** Provided records **
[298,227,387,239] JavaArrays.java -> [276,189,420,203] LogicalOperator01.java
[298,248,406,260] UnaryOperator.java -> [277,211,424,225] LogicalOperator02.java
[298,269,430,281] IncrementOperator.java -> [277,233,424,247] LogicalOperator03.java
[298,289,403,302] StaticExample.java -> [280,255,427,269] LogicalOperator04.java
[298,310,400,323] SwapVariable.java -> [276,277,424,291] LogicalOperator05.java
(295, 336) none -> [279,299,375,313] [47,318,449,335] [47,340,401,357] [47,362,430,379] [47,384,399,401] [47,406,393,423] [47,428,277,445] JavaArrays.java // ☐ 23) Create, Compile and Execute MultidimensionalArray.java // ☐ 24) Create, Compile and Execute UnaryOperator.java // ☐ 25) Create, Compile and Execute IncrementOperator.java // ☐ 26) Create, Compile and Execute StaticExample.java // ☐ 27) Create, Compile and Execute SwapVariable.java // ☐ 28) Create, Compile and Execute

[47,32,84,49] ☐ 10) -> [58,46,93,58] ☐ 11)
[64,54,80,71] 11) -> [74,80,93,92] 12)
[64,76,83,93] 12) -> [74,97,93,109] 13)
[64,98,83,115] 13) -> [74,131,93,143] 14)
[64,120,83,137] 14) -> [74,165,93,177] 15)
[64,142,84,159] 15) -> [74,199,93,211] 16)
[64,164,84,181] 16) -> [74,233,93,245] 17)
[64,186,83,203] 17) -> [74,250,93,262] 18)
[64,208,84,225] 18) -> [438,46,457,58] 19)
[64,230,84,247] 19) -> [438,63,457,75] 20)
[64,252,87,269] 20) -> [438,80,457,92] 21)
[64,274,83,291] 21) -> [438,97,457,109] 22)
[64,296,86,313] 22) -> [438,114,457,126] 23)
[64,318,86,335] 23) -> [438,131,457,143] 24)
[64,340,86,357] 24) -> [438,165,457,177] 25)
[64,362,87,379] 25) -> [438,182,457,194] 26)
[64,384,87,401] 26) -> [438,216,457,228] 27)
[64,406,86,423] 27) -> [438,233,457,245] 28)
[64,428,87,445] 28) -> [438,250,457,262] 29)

** Task instructions **
Repeat the material above in its entirety, exactly.

** Written answer **
[298,227,387,239] JavaArrays.java -> [276,189,420,203] LogicalOperator01.java
[298,248,406,260] UnaryOperator.java -> [277,211,424,225] LogicalOperator02.java
[298,269,430,281] IncrementOperator.java -> [277,233,424,247] LogicalOperator03.java
[298,289,403,302] StaticExample.java -> [280,255,427,269] LogicalOperator04.java
[298,310,400,323] SwapVariable.java -> [276,277,424,291] LogicalOperator05.java
(295, 336) none -> [279,299,375,313] [47,318,449,335] [47,340,401,357] [47,362,430,379] [47,384,399,401] [47,406,393,423] [47,428,277,445] JavaArrays.java // ☐ 23) Create, Compile and Execute MultidimensionalArray.java // ☐ 24) Create, Compile and Execute UnaryOperator.java // ☐ 25) Create, Compile and Execute IncrementOperator.java // ☐ 26) Create, Compile and Execute StaticExample.java // ☐ 27) Create, Compile and Execute SwapVariable.java // ☐ 28) Create, Compile and Execute

[47,32,84,49] ☐ 10) -> [58,46,93,58] ☐ 11)
[64,54,80,71] 11) -> [74,80,93,92] 12)
[64,76,83,93] 12) -> [74,97,93,109] 13)
[64,98,83,115] 13) -> [74,131,93,143] 14)
[64,120,83,137] 14) -> [74,165,93,177] 15)
[64,142,84,159] 15) -> [74,199,93,211] 16)
[64,164,84,181] 16) -> [74,233,93,245] 17)
[64,186,83,203] 17) -> [74,250,93,262] 18)
[64,208,84,225] 18) -> [438,46,457,58] 19)
[64,230,84,247] 19) -> [438,63,457,75] 20)
[64,252,87,269] 20) -> [438,80,457,92] 21)
[64,274,83,291] 21) -> [438,97,457,109] 22)
[64,296,86,313] 22) -> [438,114,457,126] 23)
[64,318,86,335] 23) -> [438,131,457,143] 24)
[64,340,86,357] 24) -> [438,165,457,177] 25)
[64,362,87,379] 25) -> [438,182,457,194] 26)
[64,384,87,401] 26) -> [438,216,457,228] 27)
[64,406,86,423] 27) -> [438,233,457,245] 28)
[64,428,87,445] 28) -> [438,250,457,262] 29)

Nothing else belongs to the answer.